Come togliere le macchie

Salsa di pomodoro, vino rosso, inchiostro: ecco come far sparire le 10 macchie più ostinate

Prima di cominciare un corpo a corpo con una macchia difficile, riflettete: se agite d’impulso il rischio è fissarla in modo indelebile, rovinando per sempre l’amato capetto. Meglio fare tesoro dei consigli della nonna, di quei trucchetti che ogni buona massaia dovrebbe tener sempre a mente, perché spesso funzionano molto meglio di qualsiasi additivo chimico. Tutte le macchie vanno tolte il prima possibile, per evitare che penetrino completamente nel tessuto. Nel caso si debba trattare una patacca “antica”, è sempre bene mettere sotto la parte da trattare una carta assorbente su cui andranno a posarsi i residui rimossi durante la smacchiatura.
Quando la macchia è estesa bisogna sempre strofinare dall’esterno verso il centro della macchia. Per i tessuti delicati, colorati è importante tamponare e non strofinare. I migliori risultati si hanno trattando il tessuto con un panno dello stesso materiale: lana con lana, cotone con cotone, seta con seta.

Per chi avesse bisogno di un ripasso, ecco come far sparire le 10 macchie più ostinate:

  • Salsa di pomodoro: si toglie con acqua e ammoniaca (non più di mezzo cucchiaino per un litro d’acqua), oppure con acqua ossigenata con l’aggiunta di qualche goccia di ammoniaca.
    Se il pomodoro è fresco, si toglie con acqua fredda o ammoniaca diluita in acqua tiepida. In alternativa potete lavare con acqua e cospargere di talco.
  • Vino rosso: cospargere la macchia con del sale e lavarla subito in acqua calda, oppure con sapone mischiato a del succo di limone concentrato. C’è chi ha ottenuto buoni risultati utilizzando nientemeno che l’acqua di cottura (non salata) dei fagioli bianchi.
  • Inchiostro: si riesce a togliere con latte acido oppure con alcol denaturato e lavando poi con aceto e acqua calda. Insaponare e risciacquare anche in acqua e limone. Quindi fare bollire con detersivo, sempre che il tessuto lo permetta.
  • Gomma da masticare: si riesce a togliere l’odiosa “cicca” dai tessuti o dagli accessori col freddo. Potete provare a passare sopra un pezzetto di ghiaccio in modo da poterla poi facilmente staccare. Oppure potete mettere direttamente il capo nel freezer per un’ora. Quando lo tirerete fuori sarà semplicissimo rimuovere la gomma.
  • Frutta e Succhi di frutta: le macchie di questo tipo sono quasi indelebili. Quelle prodotte da frutta di colore chiaro (pere, mele, ecc.), vanno lavate subito con acqua fredda. Se il tessuto è bianco, si puo’ ricorrere alla candeggina purché non si tratti di lana, seta o fibra sintetica.

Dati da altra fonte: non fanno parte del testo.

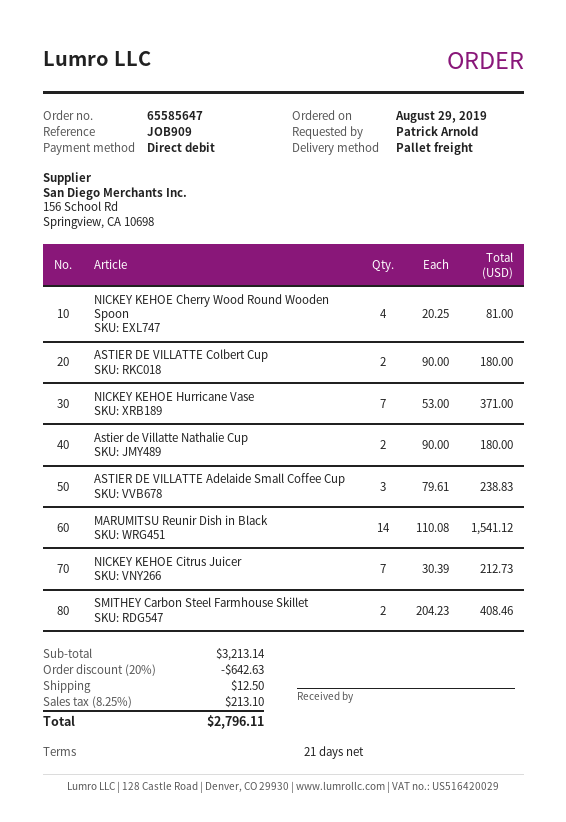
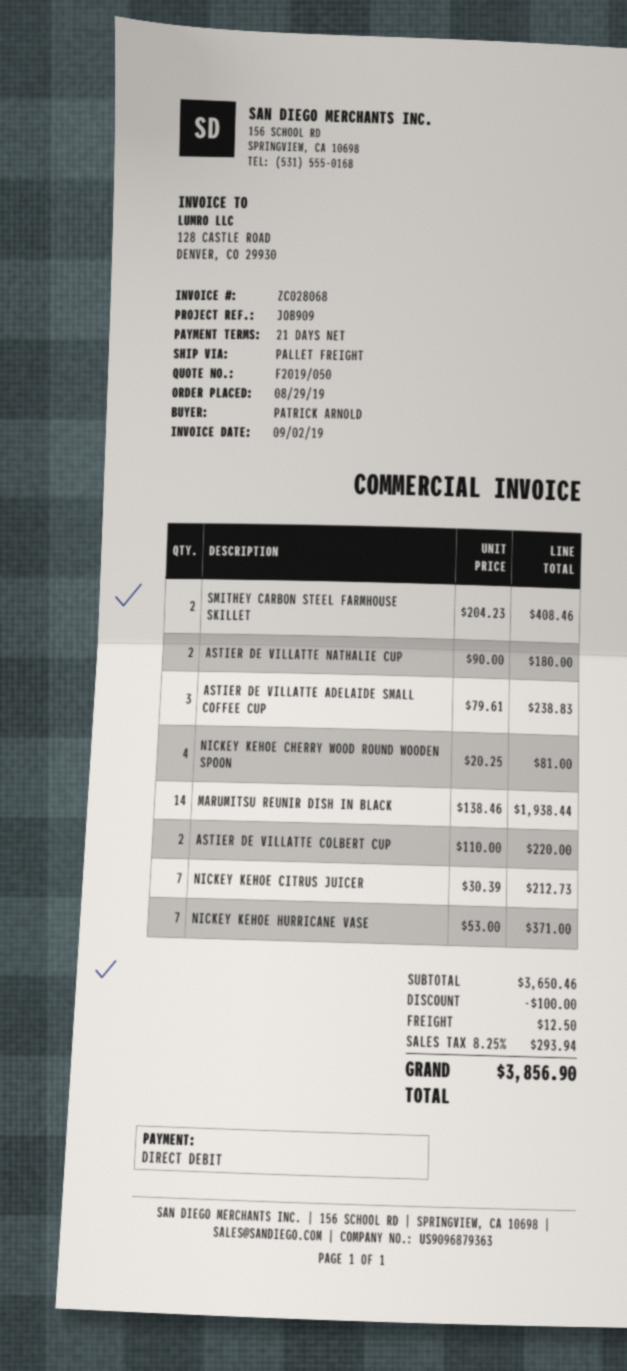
ASTIER DE VILLATTE Colbert Cup: 2 x 90.00 = 180.00 -> 2 x 110.00 = 220.00
MARUMITSU Reunir Dish in Black: 14 x 110.08 = 1541.12 -> 14 x 138.46 = 1938.44
subtotal: 3213.14 -> 3650.46
discount: 642.63 -> 100.00
tax: 8.25% = 213.10 -> 8.25% = 293.94
total: 2796.11 -> 3856.90

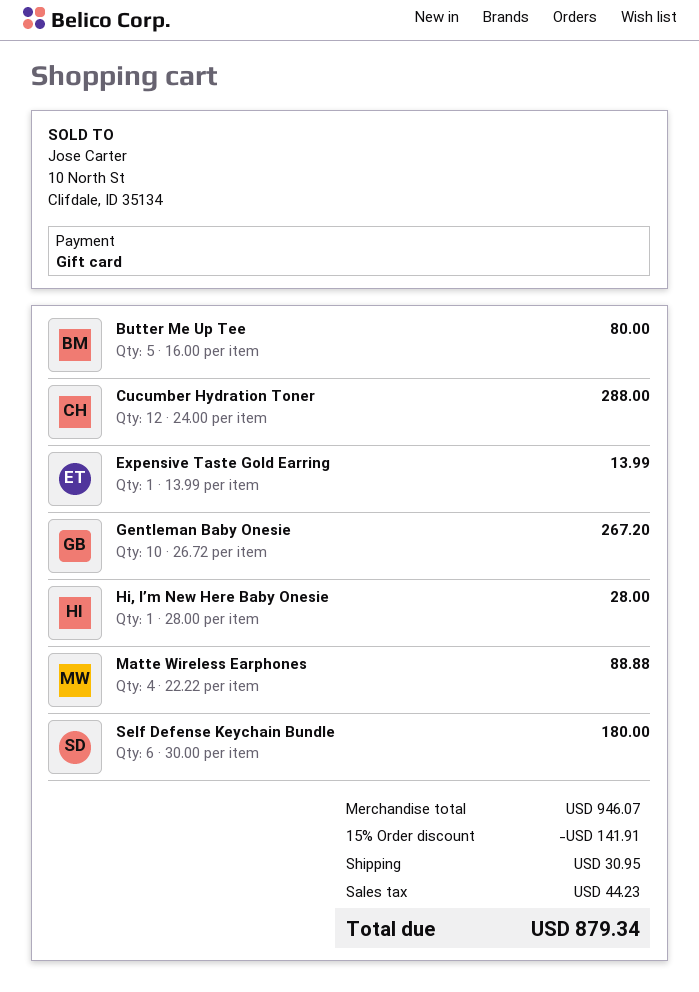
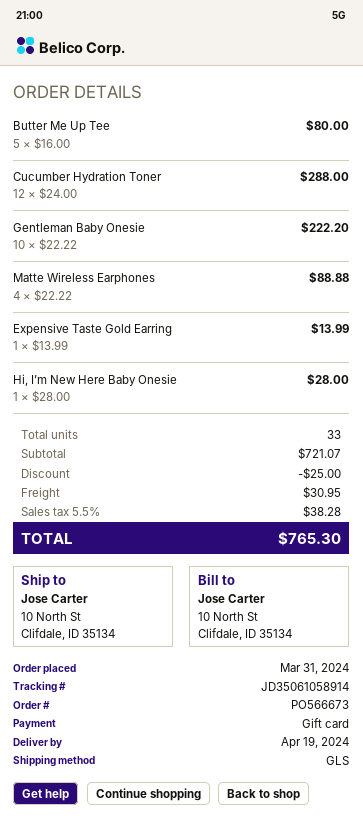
Gentleman Baby Onesie: 10 x 26.72 = 267.20 -> 10 x 22.22 = 222.20
Self Defense Keychain Bundle: 6 x 30.00 = 180.00 -> none
subtotal: 946.07 -> 721.07
discount: 141.91 -> 25.00
tax: 44.23 -> 38.28
total: 879.34 -> 765.30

O, se preferite, ad acqua ossigenata diluita con acqua alla quale è stata aggiunta qualche goccia di ammoniaca. Se il capo è colorato, sfregare con una pezzuola bianca imbevuta di succo di limone, far ammorbidire il tessuto con un po’ di latte fresco, poi risciacquare con acqua fresca oppure aceto e succo di limone.
  • Unto: applicate subito del borotalco e lasciate a riposo per qualche giorno. La macchia sparirà come per magia.
  • Cera di candela: raschiare con un coltello o un cucchiaio poi appoggiare una carta assorbente su entrambi i lati e passare più volte il ferro da stiro caldo. In caso di residui ripulire con carta ossigenata a 12 volumi
  • Rossetto: rimuovere l’eccesso e tamponare con un panno imbevuto di trielina. Ripassare con acqua e detergente neutro, infine cospargere di talco e spazzolare finchè la zona non sia asciutta.
  • Sangue: il segreto è intervenire subito con l’acqua fredda. Mai usare l’acqua calda, in quanto solidifica il sangue, fissandolo maggiormente.
  • Caffè: sfregate la macchia con sapone di marsiglia leggermente inumidito, ammorbidite in acqua calda e poi sciacquate bene. Altre scuole invece consigliano di tamponare con acqua gassata. In assenza di risultati, provare un detersivo delicato in acqua fredda e trattare poi i residui grassi con la glicerina.